Every record is to be restated exactly, with nothing left out.

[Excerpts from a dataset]
===============
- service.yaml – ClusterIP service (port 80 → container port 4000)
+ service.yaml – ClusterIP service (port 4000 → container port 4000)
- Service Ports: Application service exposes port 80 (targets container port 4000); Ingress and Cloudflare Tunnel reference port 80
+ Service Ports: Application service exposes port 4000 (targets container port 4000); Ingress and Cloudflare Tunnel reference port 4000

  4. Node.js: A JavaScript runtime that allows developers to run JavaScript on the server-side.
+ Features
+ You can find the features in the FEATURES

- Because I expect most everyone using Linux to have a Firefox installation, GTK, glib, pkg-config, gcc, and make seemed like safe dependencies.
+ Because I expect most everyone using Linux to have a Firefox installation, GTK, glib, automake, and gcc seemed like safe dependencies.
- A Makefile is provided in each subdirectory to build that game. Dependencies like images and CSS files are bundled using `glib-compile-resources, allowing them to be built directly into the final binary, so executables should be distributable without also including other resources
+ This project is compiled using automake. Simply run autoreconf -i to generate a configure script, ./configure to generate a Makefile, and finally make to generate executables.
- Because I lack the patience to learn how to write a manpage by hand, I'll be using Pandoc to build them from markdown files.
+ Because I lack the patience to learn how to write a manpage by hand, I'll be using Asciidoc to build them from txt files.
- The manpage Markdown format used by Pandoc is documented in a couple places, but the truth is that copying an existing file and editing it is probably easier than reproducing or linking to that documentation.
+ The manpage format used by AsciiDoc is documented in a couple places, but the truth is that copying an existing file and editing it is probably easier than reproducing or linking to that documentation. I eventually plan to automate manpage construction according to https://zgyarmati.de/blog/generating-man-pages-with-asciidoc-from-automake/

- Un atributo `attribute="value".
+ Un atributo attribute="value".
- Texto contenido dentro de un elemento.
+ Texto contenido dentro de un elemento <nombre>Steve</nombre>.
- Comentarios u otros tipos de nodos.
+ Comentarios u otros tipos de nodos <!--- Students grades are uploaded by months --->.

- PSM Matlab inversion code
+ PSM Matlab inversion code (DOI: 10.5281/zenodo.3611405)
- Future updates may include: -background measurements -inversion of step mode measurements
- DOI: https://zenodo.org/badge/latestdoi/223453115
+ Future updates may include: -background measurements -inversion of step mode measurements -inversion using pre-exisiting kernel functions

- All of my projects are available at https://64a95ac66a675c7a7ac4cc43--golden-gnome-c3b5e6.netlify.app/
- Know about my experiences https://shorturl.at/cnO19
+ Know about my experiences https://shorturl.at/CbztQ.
===============
#### Result of this task:
- service.yaml – ClusterIP service (port 80 → container port 4000)
+ service.yaml – ClusterIP service (port 4000 → container port 4000)
- Service Ports: Application service exposes port 80 (targets container port 4000); Ingress and Cloudflare Tunnel reference port 80
+ Service Ports: Application service exposes port 4000 (targets container port 4000); Ingress and Cloudflare Tunnel reference port 4000

  4. Node.js: A JavaScript runtime that allows developers to run JavaScript on the server-side.
+ Features
+ You can find the features in the FEATURES

- Because I expect most everyone using Linux to have a Firefox installation, GTK, glib, pkg-config, gcc, and make seemed like safe dependencies.
+ Because I expect most everyone using Linux to have a Firefox installation, GTK, glib, automake, and gcc seemed like safe dependencies.
- A Makefile is provided in each subdirectory to build that game. Dependencies like images and CSS files are bundled using `glib-compile-resources, allowing them to be built directly into the final binary, so executables should be distributable without also including other resources
+ This project is compiled using automake. Simply run autoreconf -i to generate a configure script, ./configure to generate a Makefile, and finally make to generate executables.
- Because I lack the patience to learn how to write a manpage by hand, I'll be using Pandoc to build them from markdown files.
+ Because I lack the patience to learn how to write a manpage by hand, I'll be using Asciidoc to build them from txt files.
- The manpage Markdown format used by Pandoc is documented in a couple places, but the truth is that copying an existing file and editing it is probably easier than reproducing or linking to that documentation.
+ The manpage format used by AsciiDoc is documented in a couple places, but the truth is that copying an existing file and editing it is probably easier than reproducing or linking to that documentation. I eventually plan to automate manpage construction according to https://zgyarmati.de/blog/generating-man-pages-with-asciidoc-from-automake/

- Un atributo `attribute="value".
+ Un atributo attribute="value".
- Texto contenido dentro de un elemento.
+ Texto contenido dentro de un elemento <nombre>Steve</nombre>.
- Comentarios u otros tipos de nodos.
+ Comentarios u otros tipos de nodos <!--- Students grades are uploaded by months --->.

- PSM Matlab inversion code
+ PSM Matlab inversion code (DOI: 10.5281/zenodo.3611405)
- Future updates may include: -background measurements -inversion of step mode measurements
- DOI: https://zenodo.org/badge/latestdoi/223453115
+ Future updates may include: -background measurements -inversion of step mode measurements -inversion using pre-exisiting kernel functions

- All of my projects are available at https://64a95ac66a675c7a7ac4cc43--golden-gnome-c3b5e6.netlify.app/
- Know about my experiences https://shorturl.at/cnO19
+ Know about my experiences https://shorturl.at/CbztQ.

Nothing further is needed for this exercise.